There's not much to say about the TransactionEntry object. As a shell, all it contains is a data payload. It's information consists of: "how many", "of what", "with what serial", and "adding or subtracting". To help simplify the development end, the Entry object is extended to support Game items, Regular Items, Gold, and Gift Credits. During execution, these small instruction sets are passed to the Account object.

Account

Defined as the authoritative source regarding all data coming in and going out, these objects are modeled in spirit after the VO J2EE pattern. They exist to hold an account's data, and are decorated with methods to support the changing of that data. When the Account Manager calls loadAccounts(), every queued account object is asked for its database information and required fields. The sum of this data is aggregated, and passed into the importData($fieldName, $data) function. When the Bank Transaction Manager executes, it then takes every Transaction Entry object, and passes it directly into postEntry($t). It is at this point that the heavy lifting is actually done.

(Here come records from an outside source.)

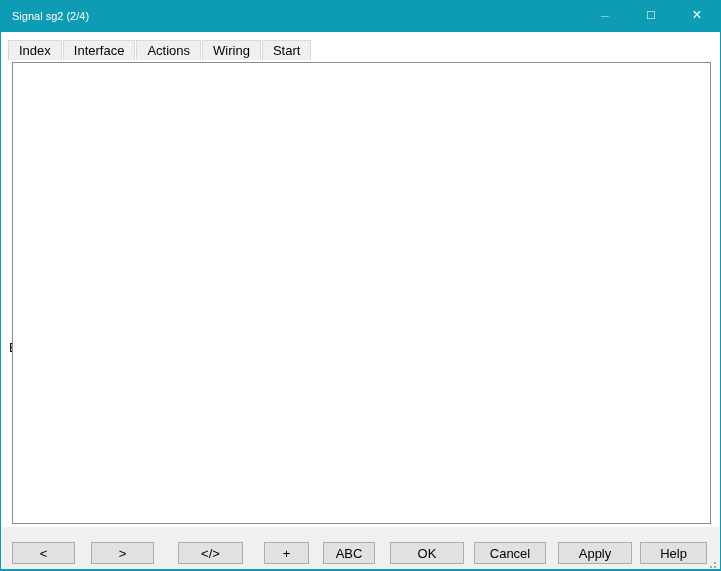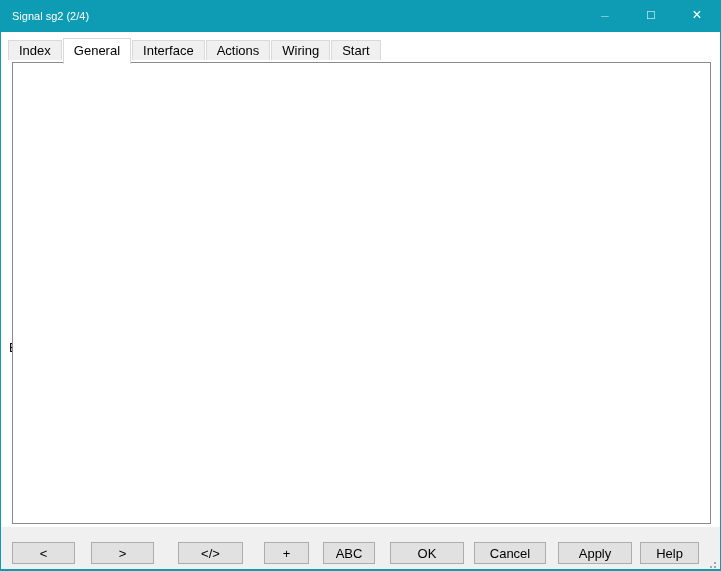--- a/index.html
+++ b/index.html
@@ -73,7 +73,6 @@
 
   <div class="tabstrip">
     <span class="tab">Index</span>
-    <span class="tab active">General</span>
     <span class="tab">Interface</span>
     <span class="tab">Actions</span>
     <span class="tab">Wiring</span>

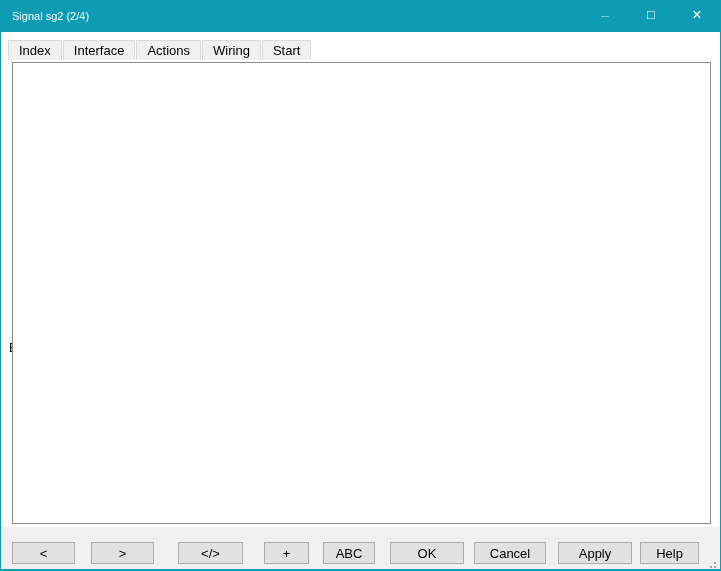--- a/index.html
+++ b/index.html
@@ -198,7 +198,7 @@
   <button class="btn" style="left:389px; top:542px; width:74px; height:22px;">OK</button>
   <button class="btn" style="left:473px; top:542px; width:72px; height:22px;">Cancel</button>
   <button class="btn" style="left:557px; top:542px; width:74px; height:22px;">Apply</button>
-  <button class="btn" style="left:639px; top:542px; width:59px; height:22px;">Help</button>
+  <button class="btn" style="left:639px; top:542px; width:67px; height:22px;">Help</button>
 
   <span class="grip"></span>
 </div>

Every account maintains a ruleset for how its data is to be altered, known as "posting rules". These rules are very strict, and breaking them should cause the entire transaction to fail for the user and return an error. The most common example of failure is if the posting rule contains an item type that the account does not support, such as posting gold information to an inventory account. With a single public interface, the logic of altering the account information is also internalized, protecting it from the outside world. Upon altering the account, postEntry() will return either TRUE or FALSE, which will be evaluated by the Bank Transaction Manager object.

Adding new accounts or extending existing accounts to add functionality is very easy. The methods exposed publicly are small, specifically getDaoName() and getDaoFields() for Gaia's database support, importData() for loading, exportAccount() for saving, isChanged() for the Account Manager's save required check, and postEntry() for altering the account's data.

Code in Practice (End Developer Side)

$btm = new BankTransactionManager($transaction);
// create entry (Account, Entry Type)
$e = $btm->createEntry("Gold.Gold");
$e->setUserId($user_id);
$e->addGold($gold_amount);
$btm->addEntry($e);
$e = $btm->createEntry("ServerGold.Gold");
$e->setUserId(ENTITY_SERVER);
$e->subtractGold($gold_amount);
$btm->addEntry($e);
try {
$btm->execute();
}
catch (Exception $e) {
throw $e;
}

Changelog

2/23/2020

This was rescued from the archives of the old felocity.org. As a result, many links in this piece were left pointing to archive.org destinations.